Dataset entries:
......
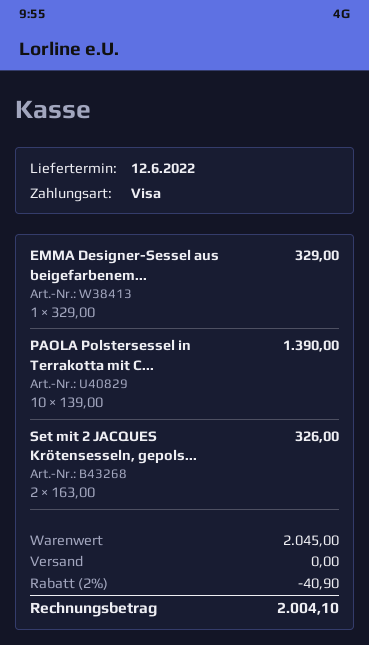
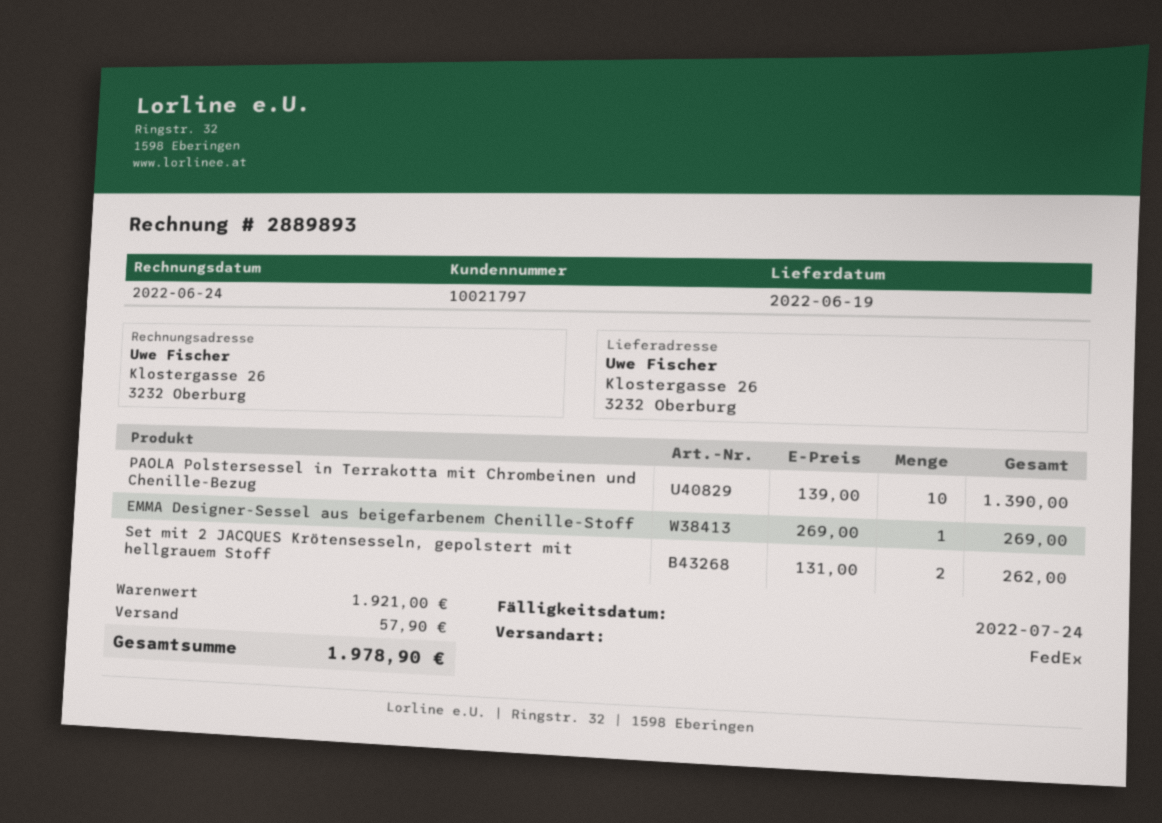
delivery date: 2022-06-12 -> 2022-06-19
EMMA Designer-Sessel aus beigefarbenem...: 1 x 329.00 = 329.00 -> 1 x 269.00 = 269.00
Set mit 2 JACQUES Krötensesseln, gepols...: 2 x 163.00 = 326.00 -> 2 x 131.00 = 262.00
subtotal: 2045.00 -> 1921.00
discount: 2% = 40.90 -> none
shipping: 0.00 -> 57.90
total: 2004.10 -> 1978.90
......
Your task: Could you repeat all of the entries exactly, without the pictures?

Task result:
delivery date: 2022-06-12 -> 2022-06-19
EMMA Designer-Sessel aus beigefarbenem...: 1 x 329.00 = 329.00 -> 1 x 269.00 = 269.00
Set mit 2 JACQUES Krötensesseln, gepols...: 2 x 163.00 = 326.00 -> 2 x 131.00 = 262.00
subtotal: 2045.00 -> 1921.00
discount: 2% = 40.90 -> none
shipping: 0.00 -> 57.90
total: 2004.10 -> 1978.90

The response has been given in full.